## [YOUR INSTRUCTIONS]
Line by line, copy the records below exactly and leave the pictures out.

BEGIN LISTED RECORDS

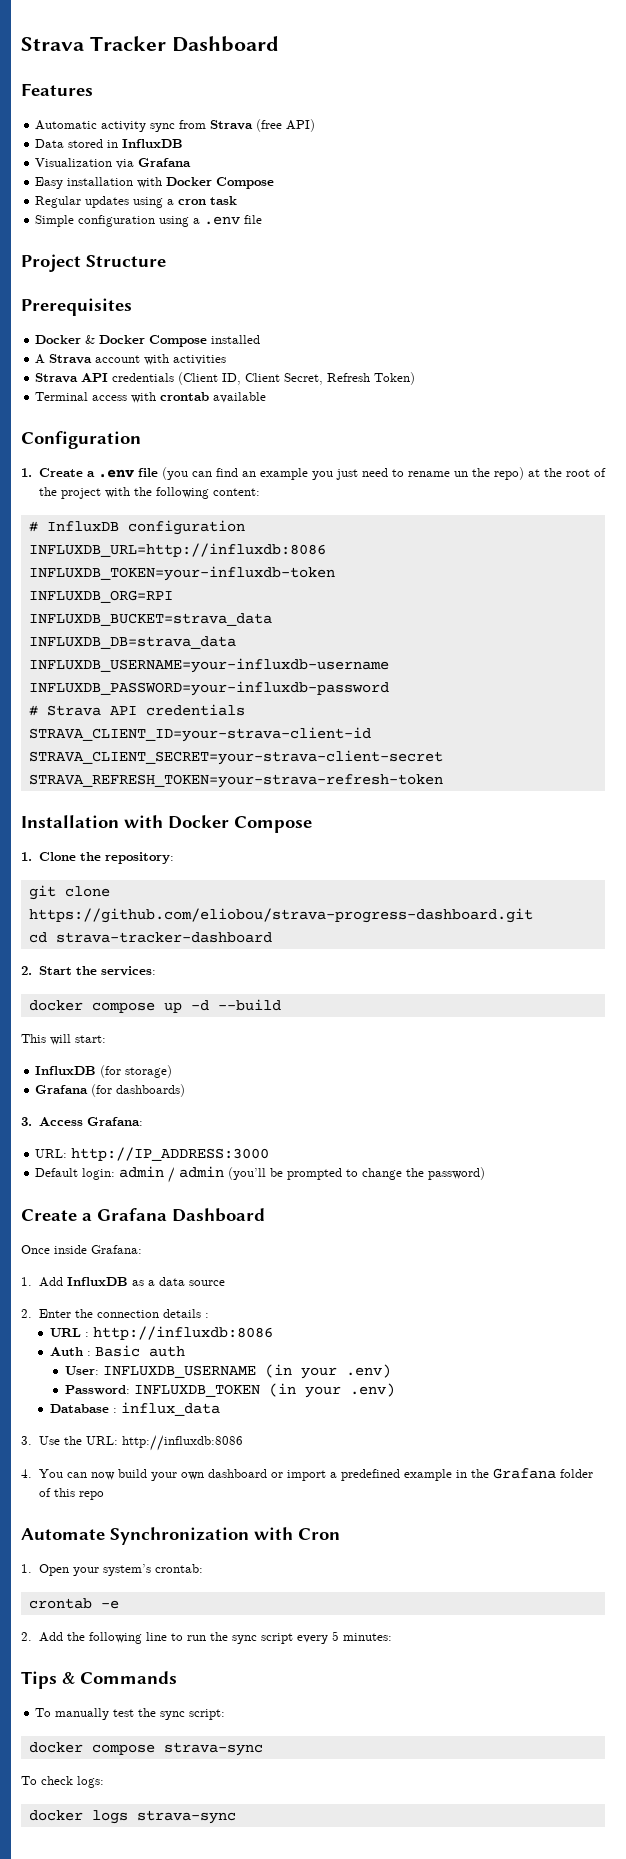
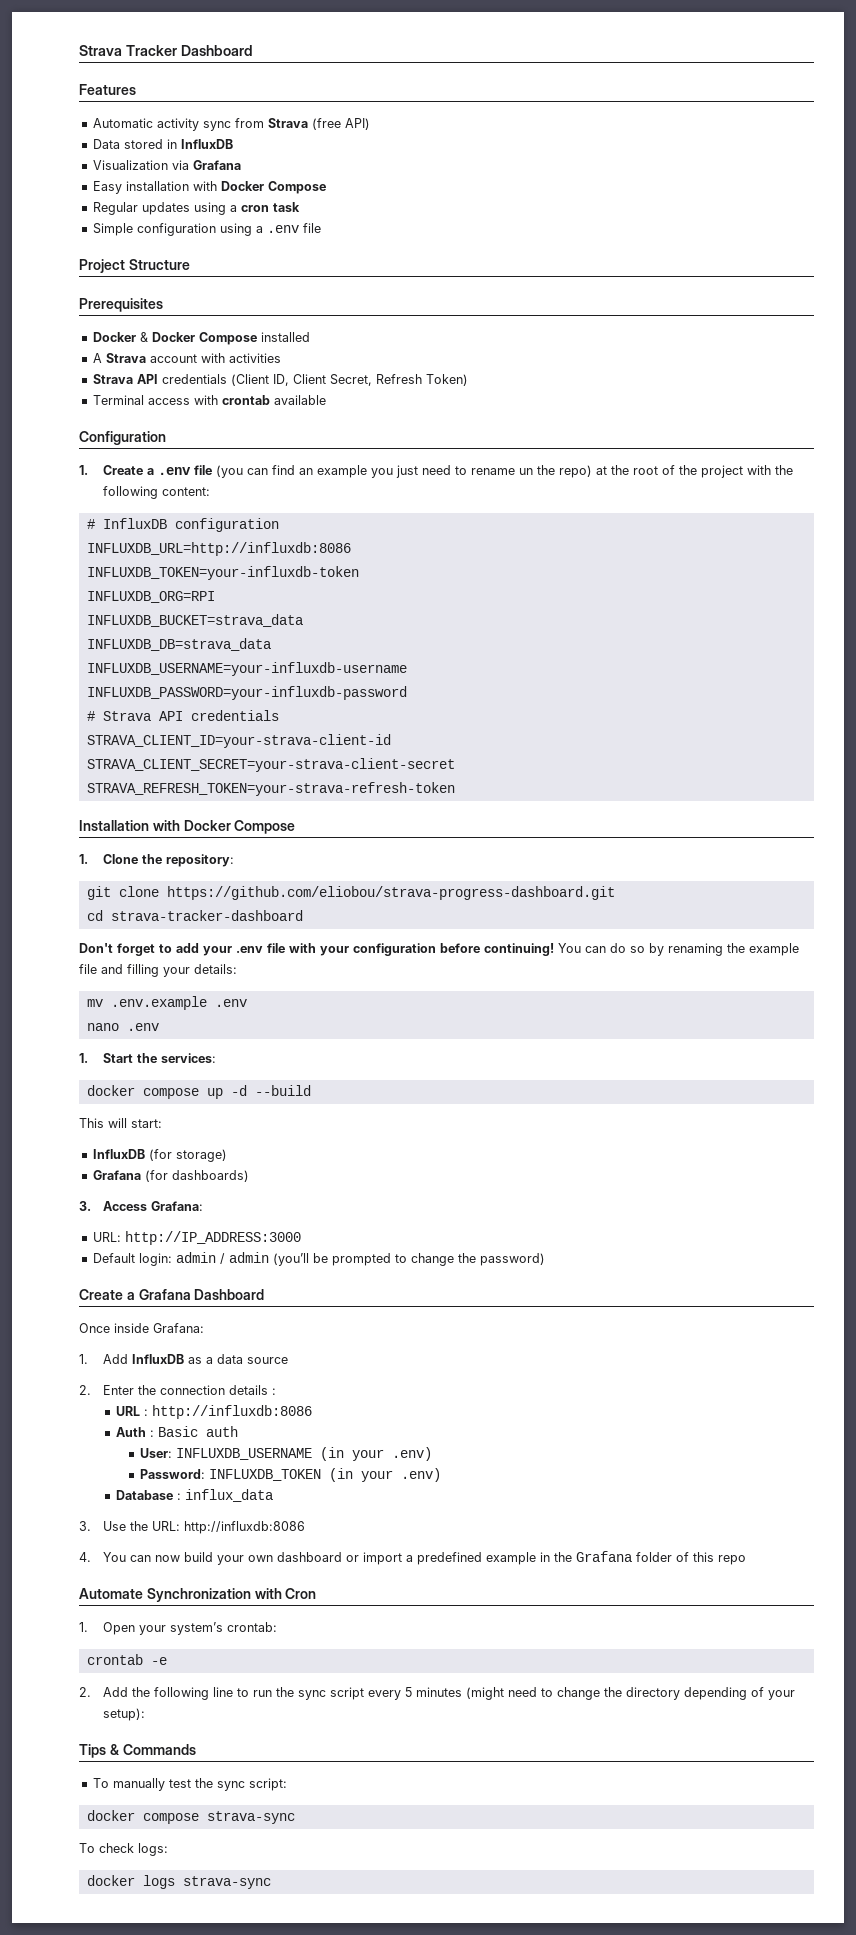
- 2. Start the services:
+ Don't forget to add your .env file with your configuration before continuing! You can do so by renaming the example file and filling your details:
+ mv .env.example .env
+ nano .env
+ 1. Start the services:
- 2. Add the following line to run the sync script every 5 minutes:
+ 2. Add the following line to run the sync script every 5 minutes (might need to change the directory depending of your setup):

END LISTED RECORDS

## [TASK RESPONSE]
- 2. Start the services:
+ Don't forget to add your .env file with your configuration before continuing! You can do so by renaming the example file and filling your details:
+ mv .env.example .env
+ nano .env
+ 1. Start the services:
- 2. Add the following line to run the sync script every 5 minutes:
+ 2. Add the following line to run the sync script every 5 minutes (might need to change the directory depending of your setup):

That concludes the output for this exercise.